START EXTRACTED INFORMATION
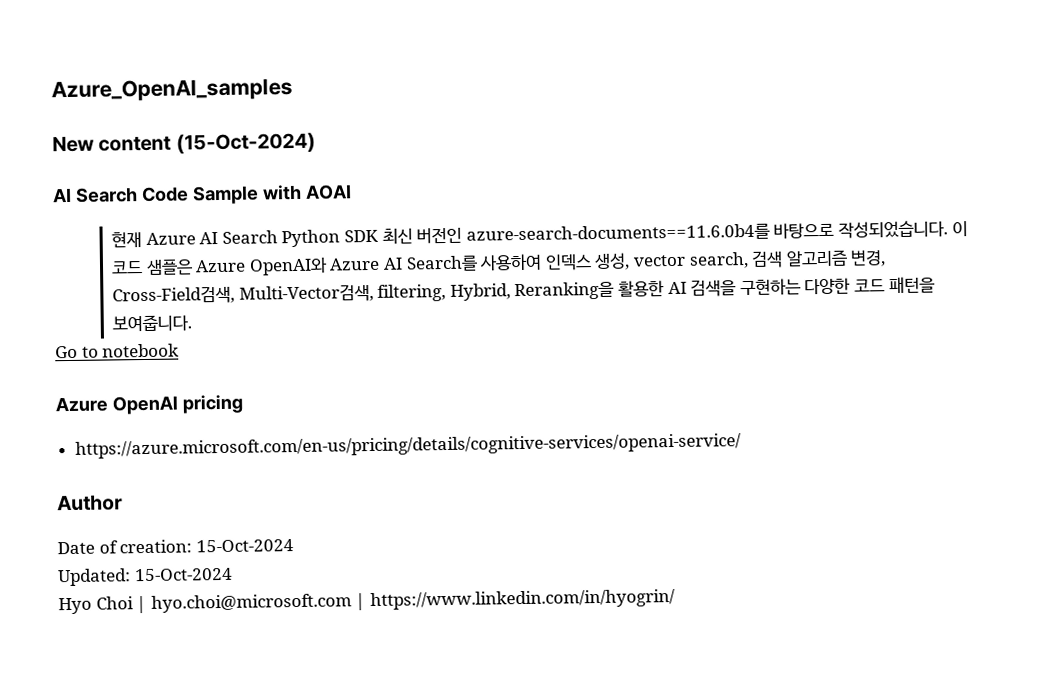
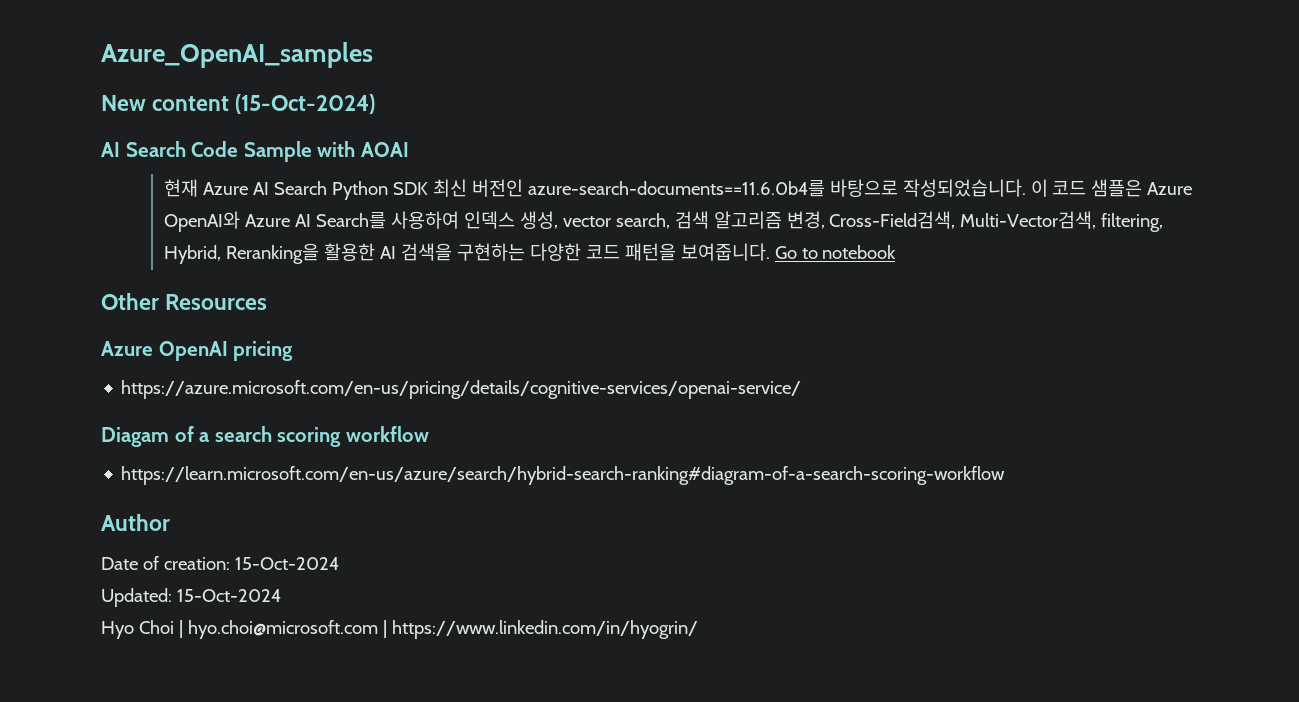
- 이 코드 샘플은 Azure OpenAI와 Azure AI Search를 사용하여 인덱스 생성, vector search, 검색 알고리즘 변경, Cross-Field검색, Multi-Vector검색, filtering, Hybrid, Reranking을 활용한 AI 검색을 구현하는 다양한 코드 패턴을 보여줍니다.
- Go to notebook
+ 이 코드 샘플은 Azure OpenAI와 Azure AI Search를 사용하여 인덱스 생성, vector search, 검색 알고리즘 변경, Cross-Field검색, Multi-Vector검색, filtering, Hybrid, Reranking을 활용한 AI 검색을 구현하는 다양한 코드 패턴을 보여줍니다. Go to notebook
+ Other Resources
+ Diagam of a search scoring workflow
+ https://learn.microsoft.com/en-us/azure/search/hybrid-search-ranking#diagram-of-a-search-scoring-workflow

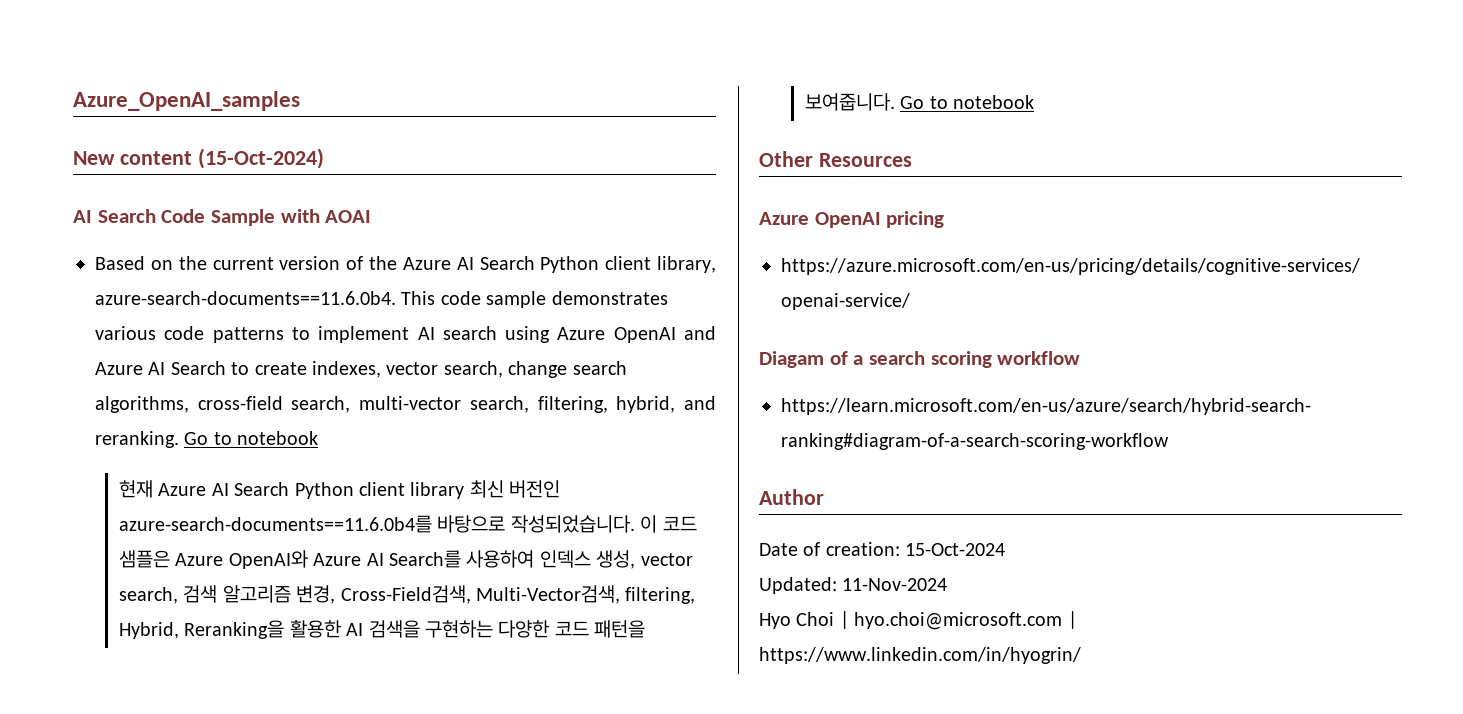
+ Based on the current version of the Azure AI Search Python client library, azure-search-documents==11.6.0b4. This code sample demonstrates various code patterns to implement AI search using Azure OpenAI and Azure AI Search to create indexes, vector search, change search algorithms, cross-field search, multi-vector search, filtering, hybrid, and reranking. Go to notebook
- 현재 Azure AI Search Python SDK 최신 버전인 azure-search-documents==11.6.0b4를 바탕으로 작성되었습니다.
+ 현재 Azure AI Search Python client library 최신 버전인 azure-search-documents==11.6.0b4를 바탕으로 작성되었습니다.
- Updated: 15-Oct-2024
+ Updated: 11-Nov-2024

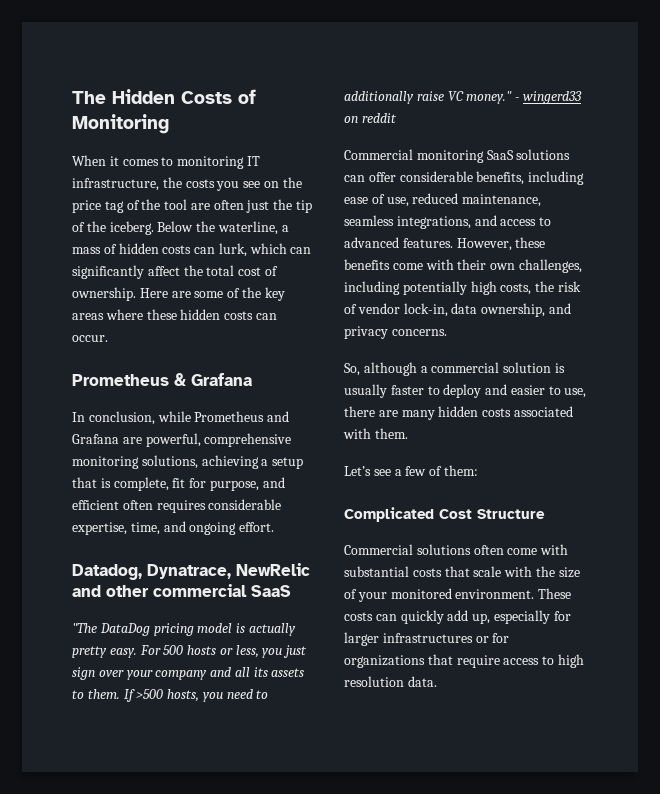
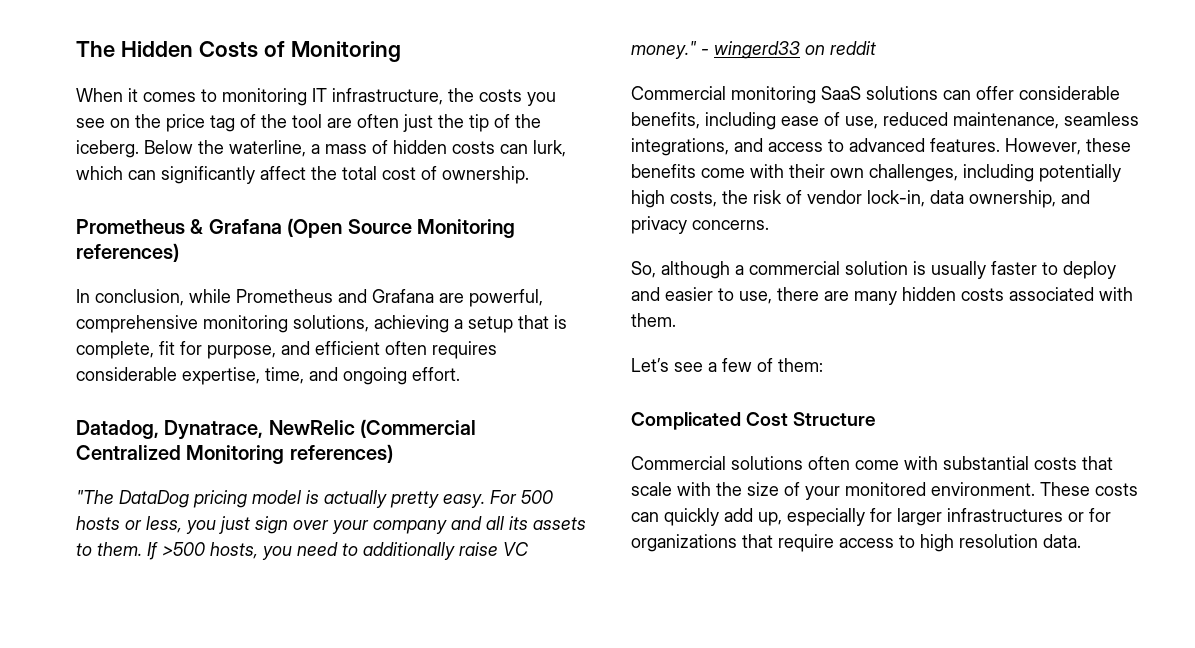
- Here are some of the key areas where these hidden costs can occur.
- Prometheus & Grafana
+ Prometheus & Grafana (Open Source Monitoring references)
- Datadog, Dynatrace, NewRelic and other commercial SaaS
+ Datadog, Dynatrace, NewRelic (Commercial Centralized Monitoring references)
END EXTRACTED INFORMATION
Return every line in the records that includes the string "references".

ANSWER TO THIS PROBLEM:
+ Prometheus & Grafana (Open Source Monitoring references)
+ Datadog, Dynatrace, NewRelic (Commercial Centralized Monitoring references)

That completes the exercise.